Yes, sure, it is extremely difficult for the families of African Americans wrongfully killed by the police to get any sort of justice, but I don’t turn to superhero shows to tell me justice isn’t possible. I have the news for that. And this brings us to point two.

Second. In order to stretch Detective Connors’ schemes out to near the end of episode ten, they need to make the entirety of the NOPD hopelessly, comically corrupt to its very core. There are two good cops in all of New Orleans: Detective Brigid O’Reilly, freshly transferred from Harlem*, and Fuchs, the uniform officer she starts dating. Every other cop in New Orleans is willing to do whatever it takes to cover up any and all crimes Connors commits, up to and including unambiguously murdering other cops. Why? Why is this? Because of the uncle he mentions after he kills Tyrone’s brother, the one who presumably made that go away? Because he’s the N’Awlins drug kingpin they’re keeping in place because hey, at least they know where all the drugs are coming from? Impossible to say. Both of those concepts are hinted at but never explored because Zod Almighty forbid that any actually interesting story points get explored in the first season. No, just put a pin in everything but Connors’ crime spree and Tandy’s daddy issues.

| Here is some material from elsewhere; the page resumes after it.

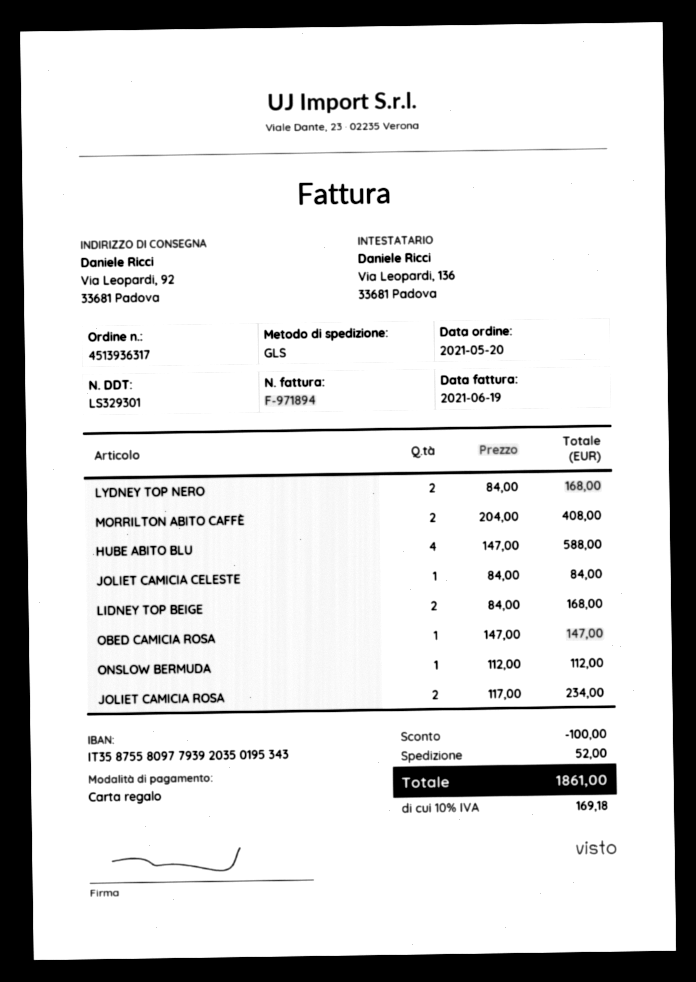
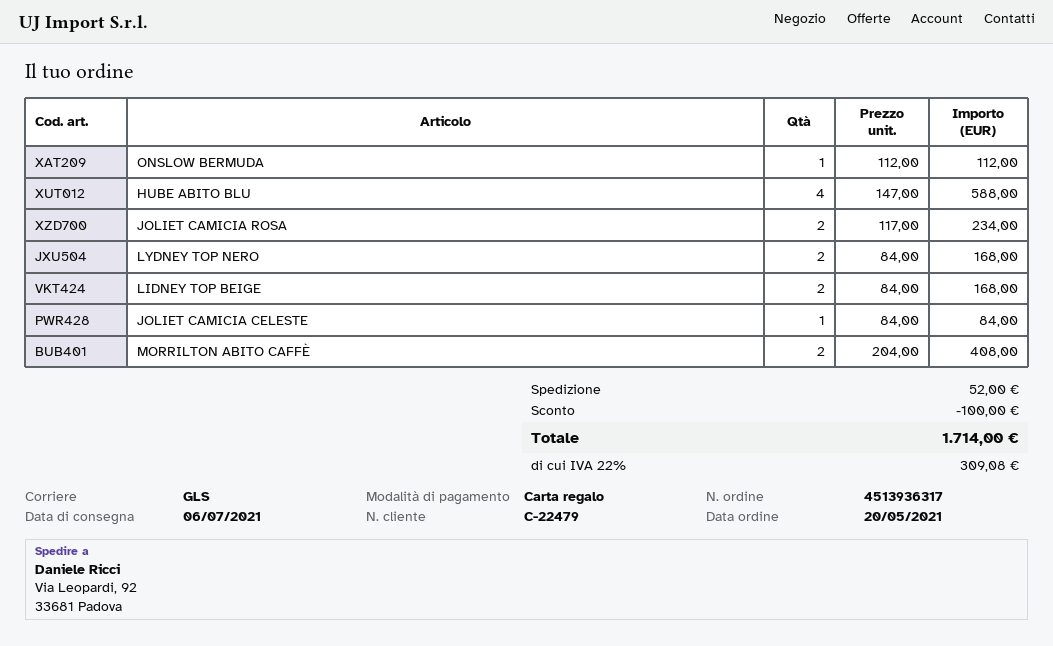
OBED CAMICIA ROSA: 1 x 147.00 = 147.00 -> none
tax: 10% = 169.18 -> 22% = 309.08
total: 1861.00 -> 1714.00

Gotham, on the other hand, leaves nothing on the table. Any plotline could get thrown out in five episodes if the showrunner thinks up something he likes more, so they get right to the meat of it as quickly as they can. Sure the plot is possibly, even probably very stupid, but at least you’re not shouting “Get there!” Well, maybe Party Boy Dick Bruce. That overstayed its welcome fast, but in general my point stands.

But the real problem with painting the entire NOPD as this corrupt is that it saps Tyrone’s plotline of that realism that people are likely to use to defend it. Connors doesn’t get away with killing Tyrone’s brother because of the blue code of silence. He doesn’t get acquitted by a grand jury because the defense stacked it with white jurors. No, the entire NOPD twists itself into a pretzel to cover up his every wrongdoing, even when fellow cops are dying. An entire precinct watches him openly plot to murder Tyrone and fellow cop O’Reilly while they’re in handcuffs and just says “Sure.”

That’s not realism, that’s HR from Person of Interest, the organised crime syndicate operating within the NYPD. Except it’s worse than that because HR hadn’t taken over the entire force, and was taken down twice in three seasons. It’s the cartoonishly corrupt police department of Gotham, the police department that agreed to let Oswald “Penguin” Cobblepot take over law enforcement through the issuing of crime licenses. But Jeebas, when that happened, Jim Gordon was able to redeem the entire GCPD in only nine episodes, despite being so terrible at everything he does. Seriously, there isn’t a trap he hasn’t walked gleefully into, a villain he hasn’t tried to fight single-handedly even though it never worked. But even he could redeem a police district by setting a good example.

And the fact that the NOPD is so hopelessly corrupted brings us to problem number three… Connors doesn’t go to jail. He gets swallowed by Tyrone’s powers. Consumed by the “cloak” that his powers manifest. So the moral of Tyrone’s arc is “The system is so broken that the only way to get justice is murder.”

That’s… are we there? Has it gotten that bad? That a show aimed at teens is advocating that murder is the only justice?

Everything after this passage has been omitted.